While I have had some trouble, sporadically, with the Element, generally I'm very happy with it, but more than that, I'm very impressed with their support. If you've ever tried to engage Garmin customer support, you know how frustrating that process can be, especially for bug related issues (i.e. not a damaged hardware unit). It can be weeks or months before they even respond to things related to connectivity issues. Every time I ponder going back to my Garmin until the Element's issues are resolved, I remind myself how frustrated I was with my Edge units, and even more frustrated I was with the Garmin support of those units.


----------



## SJB402

Good Point! 

The only one that is Ant+ only is the Garmin HRM Tri strap. The duo-trap speed and cadence sensors, the power tap pedals cadence and power, and the Mio Fuse HRM are all Ant+ and Bluetooth. However, I have no idea how they are connected to the Elemnt. 

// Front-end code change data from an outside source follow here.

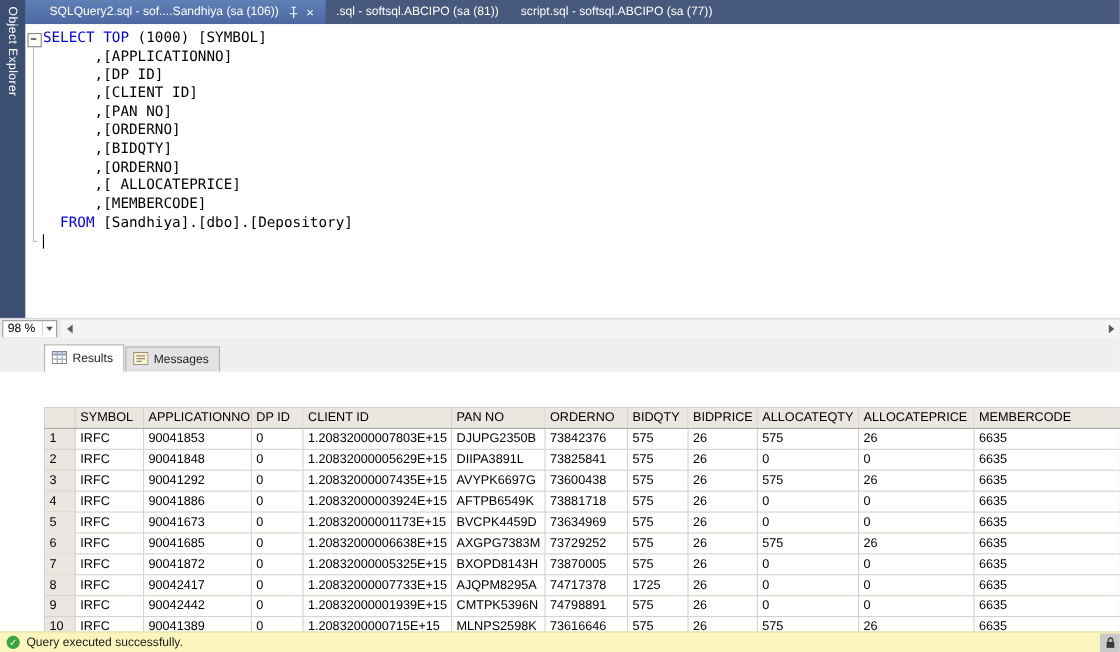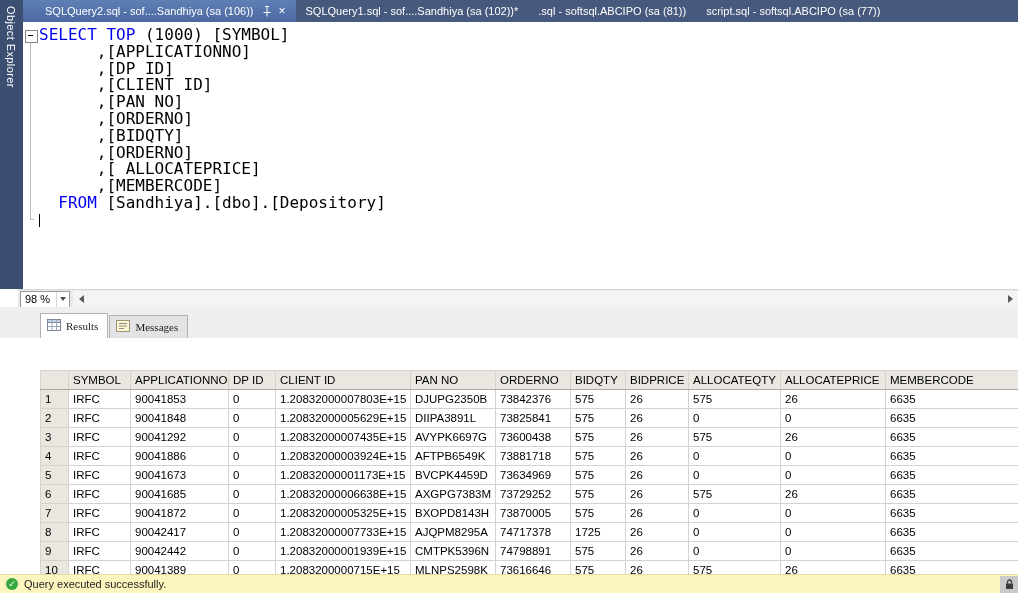--- a/index.html
+++ b/index.html
@@ -83,9 +83,6 @@
         </svg>
       </span>
       <span class="tab-close">×</span>
-    </div>
-    <div class="doc-tab">
-      <span class="tab-label">SQLQuery1.sql - sof....Sandhiya (sa (102))*</span>
     </div>
     <div class="doc-tab">
       <span class="tab-label">.sql - softsql.ABCIPO (sa (81))</span>

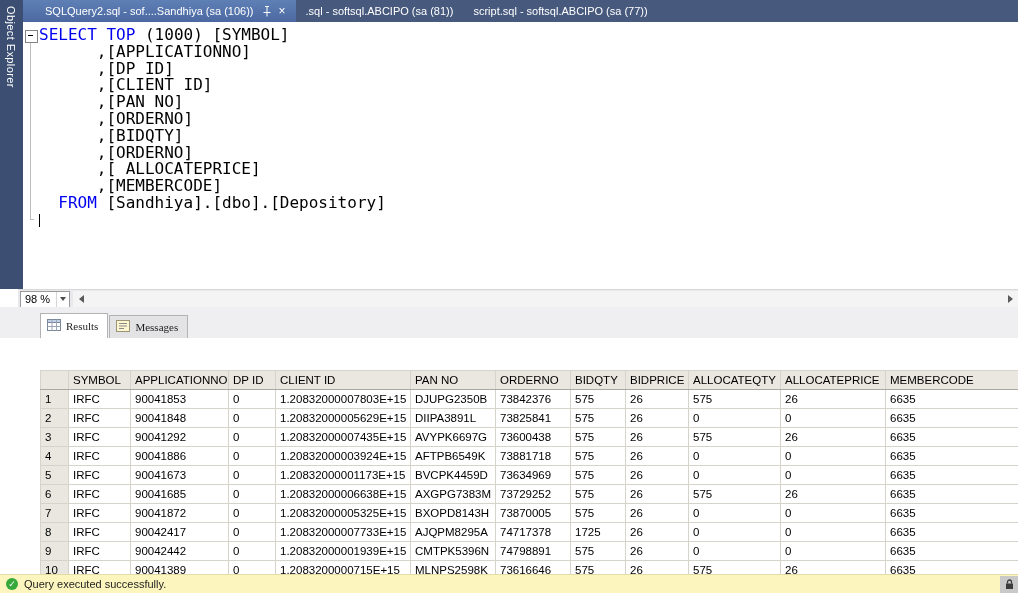--- a/index.html
+++ b/index.html
@@ -21,7 +21,7 @@
 
   
   .editor{position:absolute;left:23px;top:22px;right:0;height:237px;background:#fff;
-          font-family:"DejaVu Sans Mono","Liberation Mono",monospace;font-size:16px;color:#000;}
+          font-family:"DejaVu Sans Mono","Liberation Mono",monospace;font-size:13px;color:#000;}
   .code-lines{position:absolute;left:16px;top:5px;}
   .code-line{height:16.8px;line-height:16.8px;white-space:pre;}
   .kw{color:#0000F0;}

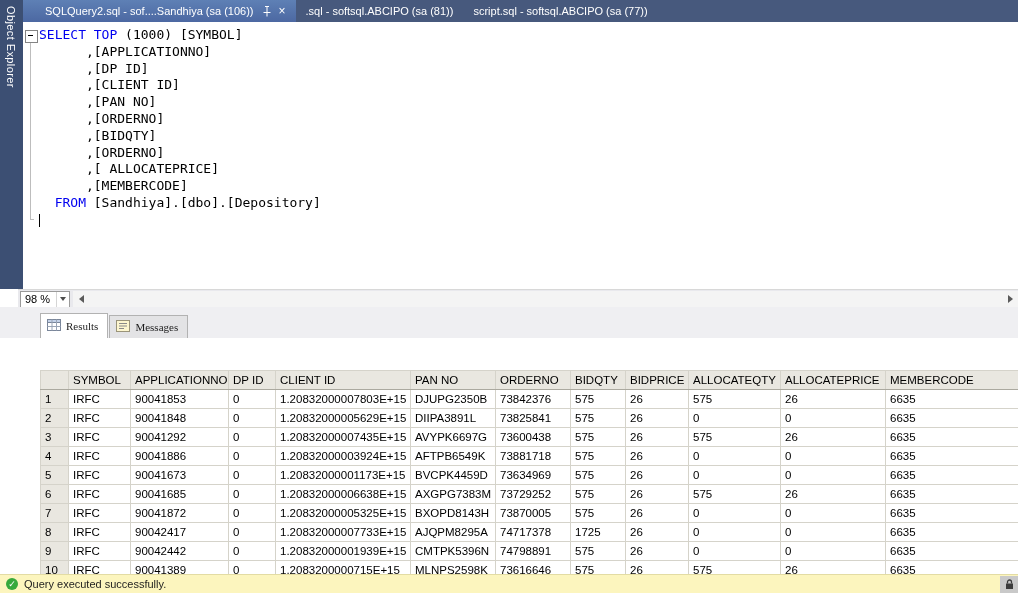--- a/index.html
+++ b/index.html
@@ -33,7 +33,7 @@
   .caret{display:inline-block;width:1px;height:13px;background:#000;vertical-align:middle;}
 
   
-  .zoombar{position:absolute;left:18px;top:289px;right:0;height:18px;background:#E9E9ED;
+  .zoombar{position:absolute;left:0;top:289px;right:0;height:18px;background:#E9E9ED;
            display:flex;align-items:center;border-top:1px solid #D8D8D8;}
   .zoom-combo{margin-left:2px;width:48px;height:15px;background:#fff;border:1px solid #9A9A9A;
               display:flex;align-items:center;font-size:11px;}

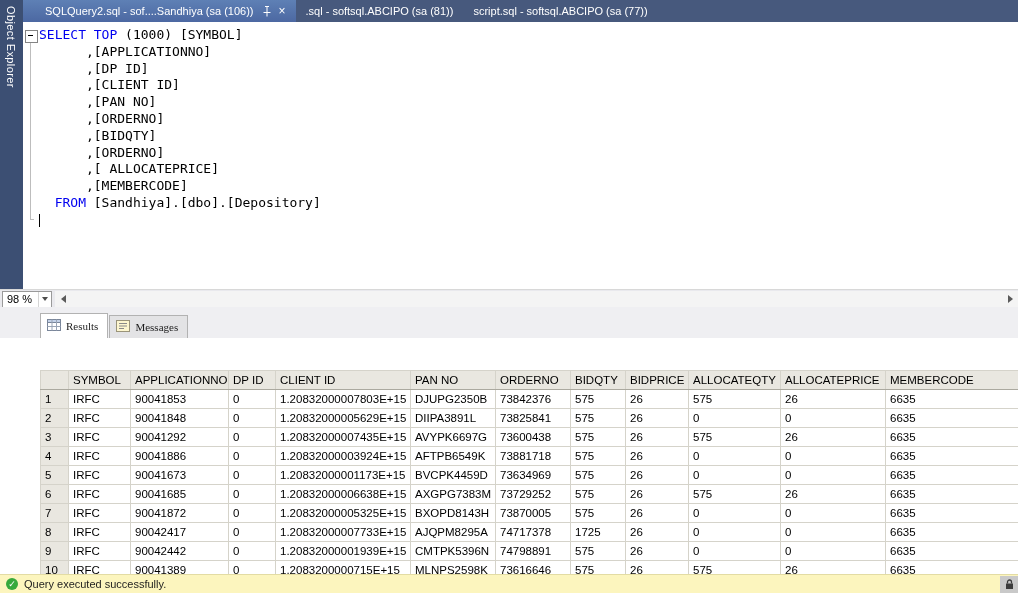--- a/index.html
+++ b/index.html
@@ -48,7 +48,7 @@
 
   
   .results-pane{position:absolute;left:0;top:307px;right:0;bottom:18px;background:#fff;}
-  .rtab-row{position:absolute;left:0;top:0;right:0;height:31px;background:#EFEFF2;font-family:Liberation Serif, serif;}
+  .rtab-row{position:absolute;left:0;top:0;right:0;height:31px;background:#EFEFF2;}
   .rtabbar{position:absolute;left:40px;bottom:0;display:flex;align-items:flex-end;}
   .rtab{display:flex;align-items:center;gap:5px;font-size:11px;padding:0 9px 0 6px;height:22px;
         border:1px solid #B2B2B2;border-bottom:none;background:#E3E3E5;color:#1E1E1E;margin-right:1px;}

I called support once on the DI2 battery display and they were great! Never used Garmin before this Tri watch and haven't had any issues but heard the horror stories.


----------



## HyperSprite

Migen21, I think the BT thing may be part or all of my issues. I realized that one thing I had changed in my setup was removing the Garmin Speed/Cadence sensor and adding a Wahoo Speed. Last night things worked great until I had an extended stop at the top of a mountain waiting for the rest of the group. After that, only my Tickr worked so I had N/A for Power/Cad/Speed until I got to the bottom of the hill and removed and re-added everything. The data was also missing from Strava so it was not just a display issue, it was really gone.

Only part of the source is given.